PHILADELPHIA — The Pennsylvania Supreme Court on April 10 said it will hear an appeal by Ethicon Inc. and Johnson & Johnson about whether the U.S. Constitution and state law preclude state courts from asserting personal jurisdiction over the New Jersey companies in a case brought by an Indiana resident asserting claims under the Indiana Product Liability Act, Ind. Code, § 34-20-1-1 (Patricia L. Hammons, et al. v. Ethicon, Inc., et al., No. 458 EAL 2018, Pa. Sup., 2019 Pa. LEXIS 2084).
CLEVELAND — The Ohio federal judge overseeing the opioid multidistrict litigation on April 8 affirmed his March 19 order disqualifying counsel for Endo Pharmaceuticals Inc. in two cases because an attorney had access to confidential, nonpublic information related to the opioid crisis while she was a U.S. attorney (In Re: National Prescription Opiate Litigation, MDL Docket No. 2804, No. 17-md-2804, N.D. Ohio, Eastern Div., 2019 U.S. Dist. LEXIS 59822).
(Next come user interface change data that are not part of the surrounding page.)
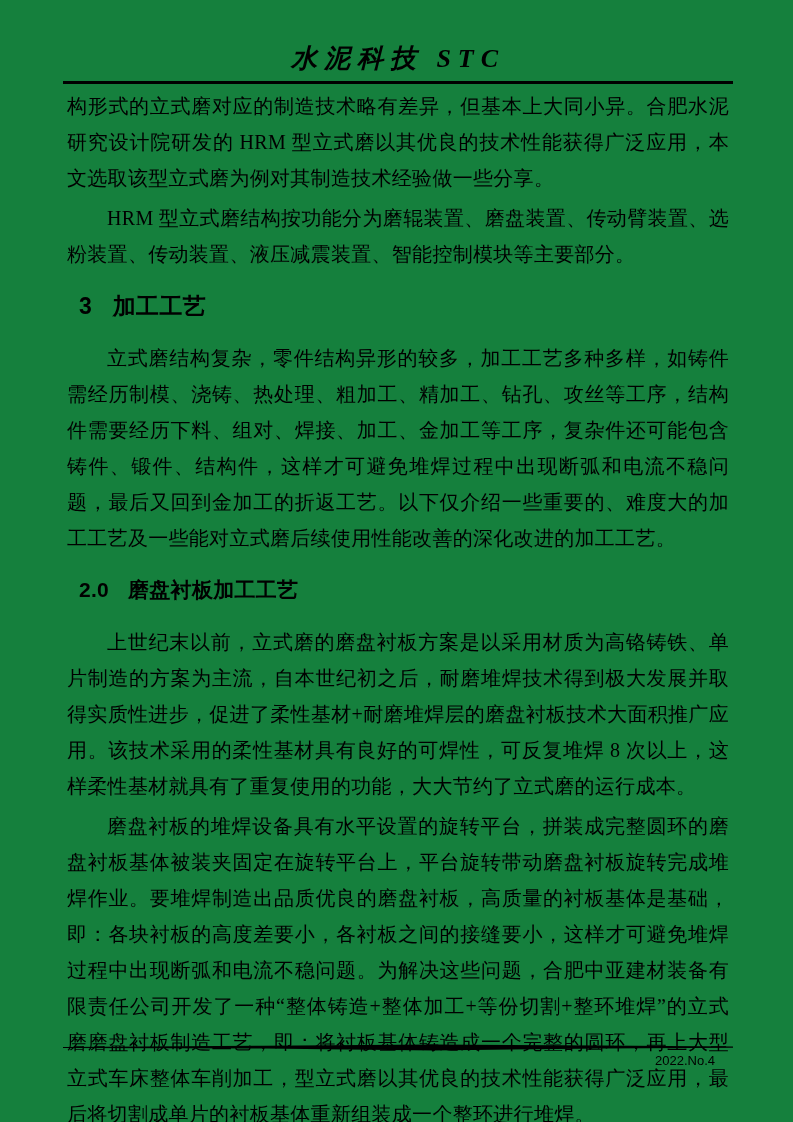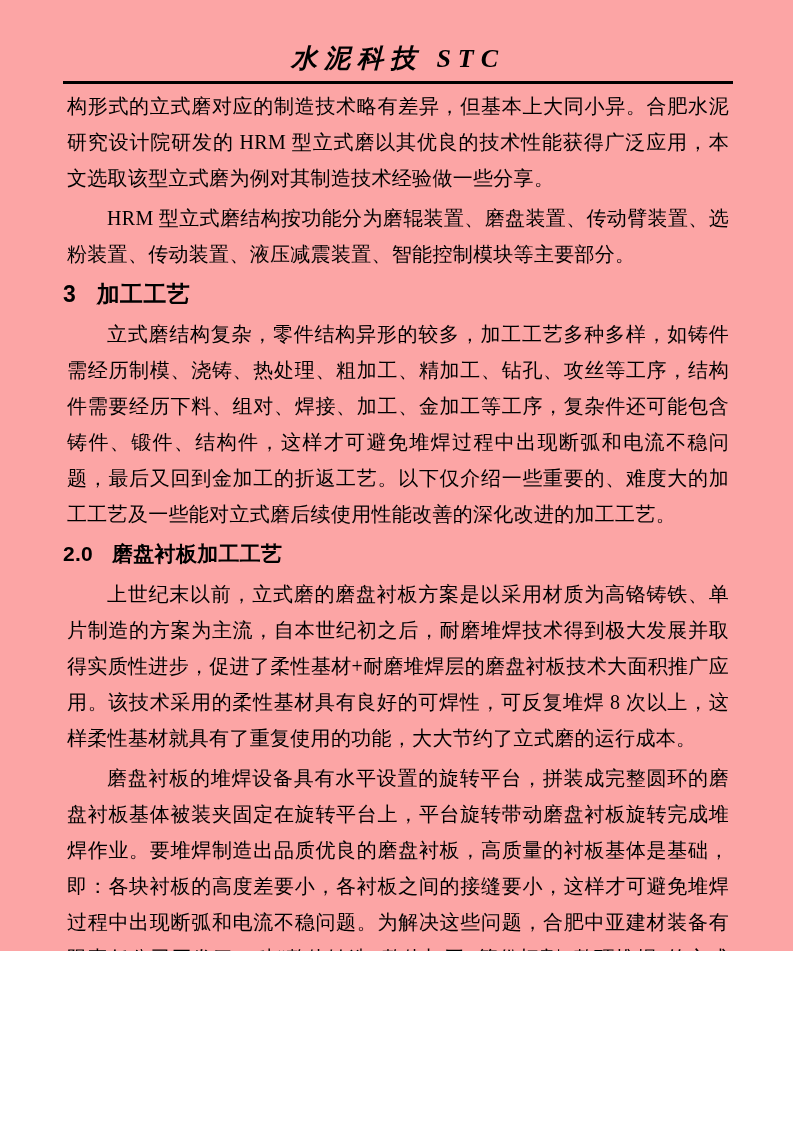--- a/index.html
+++ b/index.html
@@ -10,8 +10,8 @@
   .page {
     position: relative;
     width: 793px;
-    height: 951px;
-    background: #fca5a5;
+    height: 1122px;
+    background: #15803d;
     overflow: hidden;
     color: #000000;
   }

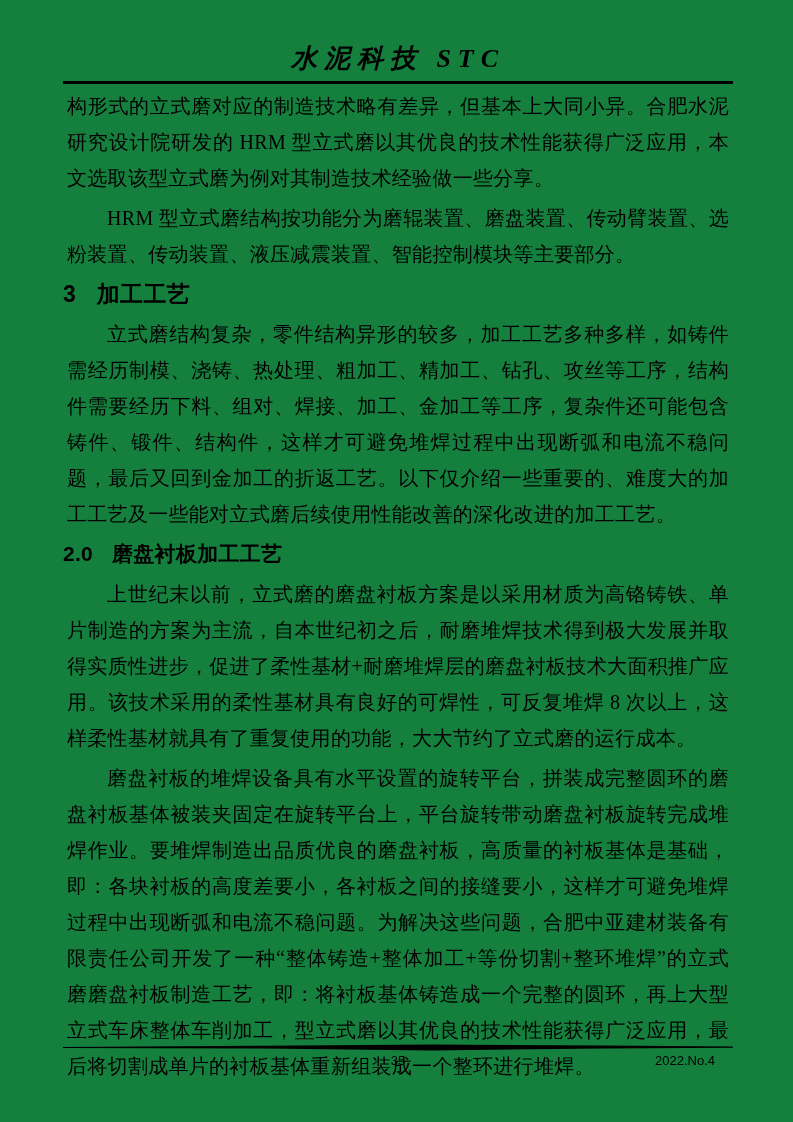--- a/index.html
+++ b/index.html
@@ -53,7 +53,7 @@
   .sec-heading {
     font-family: "Liberation Sans", "DejaVu Sans", sans-serif;
     font-weight: bold;
-    margin: 0;
+    margin: 16px;
     line-height: 36px;
   }
   .sec-heading.level1 { font-size: 23px; }

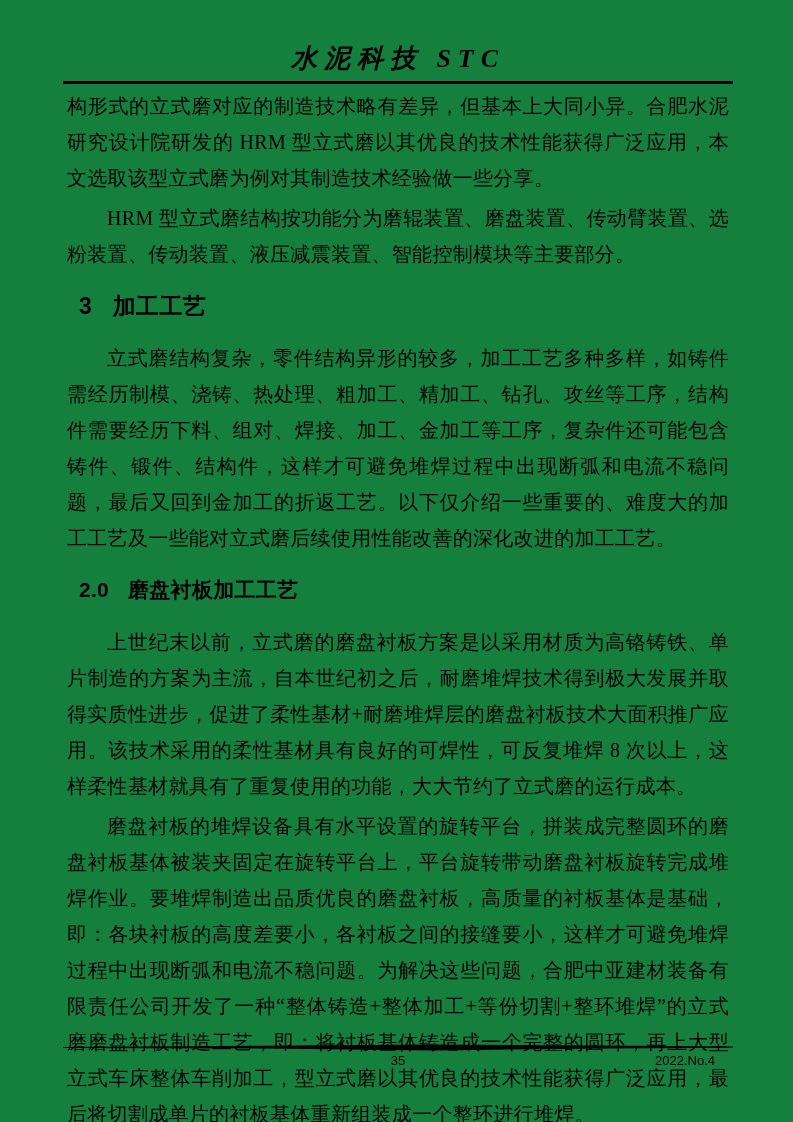--- a/index.html
+++ b/index.html
@@ -129,7 +129,6 @@
       <polygon points="0,3.1 200,1.8 370,0.6 540,1.6 670,2.4 670,3.8 540,4.6 370,6.4 200,4.6 0,3.9" fill="#000000"></polygon>
     </svg>
     <div class="footer-row">
-      <span class="footer-page-num">35</span>
       <span class="footer-issue">2022.No.4</span>
     </div>
   </div>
RICHMOND, Va. — The Fourth Circuit U.S. Court of Appeals on April 8 said South Carolina’s learned intermediary doctrine bars a plaintiff’s claim that two amiodarone manufacturers failed to warn his father about the risk of cardiac toxicity that led to the father’s death (Latham Sean Bean, et al. v. Upsher-Smith Pharmaceuticals, Inc., et al., No. 17-2263, 4th Cir., 2019 U.S. App. LEXIS 10260).